Dans ces travaux, quelque modestes et obscurs qu'ils pussent paraître, il développa une qualité d'écrivain qui lui fut plus tard d'un grand secours pour des ouvrages de plus haute portée : la précision, l'évidence, une sorte de lucidité élégante dans les descriptions (je prends l'épithète dans le sens où les mathématiciens l'emploient), qui fut l'un des caractères les plus personnels de son style.
C'est à partir de 1852 que Ch. Blanc se voua entièrement à l'étude de l'histoire et de la philosophie de l'art. A dater de ce moment, il ne cessa de visiter avec une curiosité ardente, et suivant les besoins de ses travaux, les musées et les collections de l'Europe. Il acquit ainsi la véritable érudition du critique, celle qui ne s'obtient que par la vue et par la comparaison des oeuvres. Il sut les pénétrer dans tout leur détail, aidé qu'il était dans ses analyses par ses études d'atelier et par son commerce avec les artistes.

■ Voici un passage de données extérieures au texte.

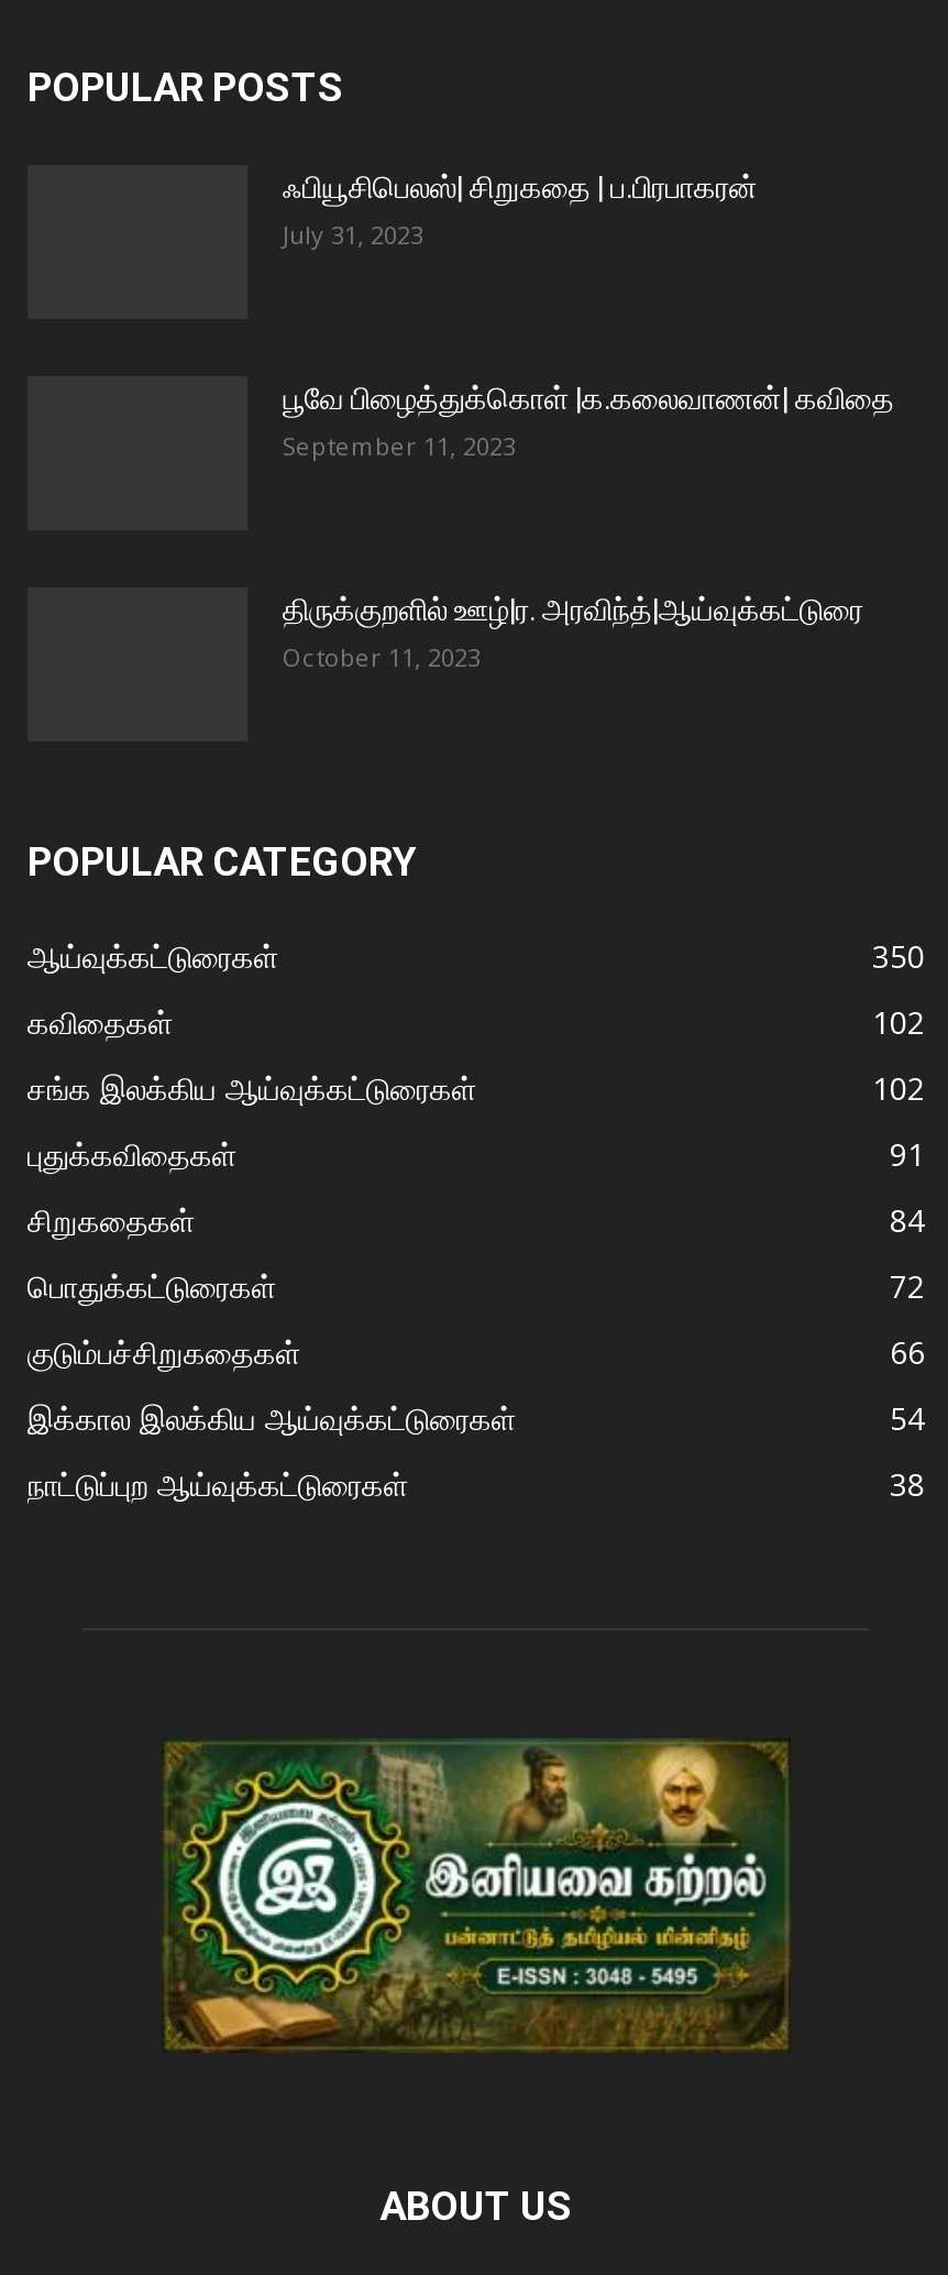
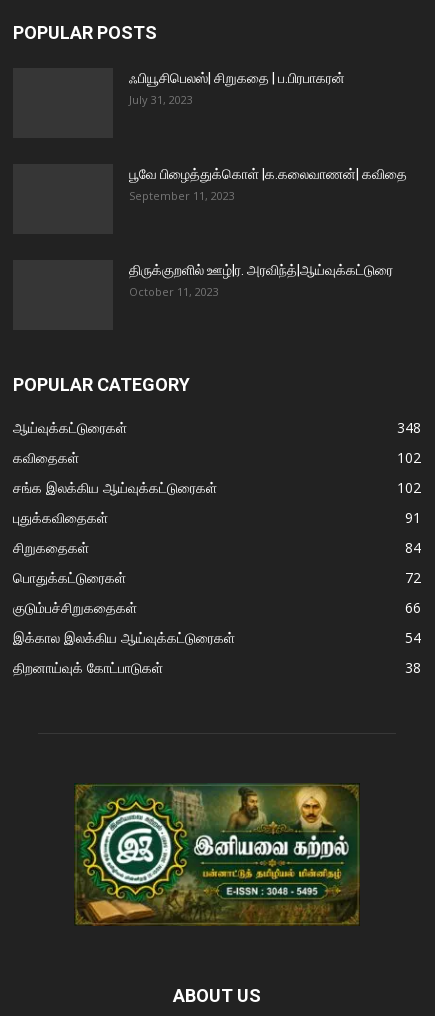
[872,935,925,977] 350 -> [397,418,421,437] 348
[27,1463,408,1505] நாட்டுப்புற ஆய்வுக்கட்டுரைகள் -> [13,658,163,677] திறனாய்வுக் கோட்பாடுகள்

Le souci de son perfectionnement, le désir de voir directement les chefs-d'oeuvre de l'art, de remonter aux sources de l'inspiration, d'interroger les lieux où l'idéal s'est révélé, s'agitent en lui avec une activité nouvelle, se tournent vers un objet depuis longtemps envié. Il prend sa résolution: rien n'y fera obstacle. Il ira visiter Athènes et demander au ciel de la Grèce d'étendre sur lui son influence et de lui donner ses illuminations.
L'Histoire des Peintres parut pendant plusieurs années d'une manière qui semblait confuse. Chaque fascicule était consacré à un artiste d'école différente. Un jour il s'agissait d'un Italien, et le lendemain d'un Espagnol; tantôt c'était Albert Durer et tantôt Louis David. La confiance, cependant, ne fut jamais ébranlée. D'ailleurs chaque biographie paraissait se suffire en elle-même.
L'Histoire des Peintres est l'oeuvre la plus volumineuse de notre auteur; elle n'est peut-être pas celle dont il faisait le plus de cas pour vivre dans le souvenir de la postérité.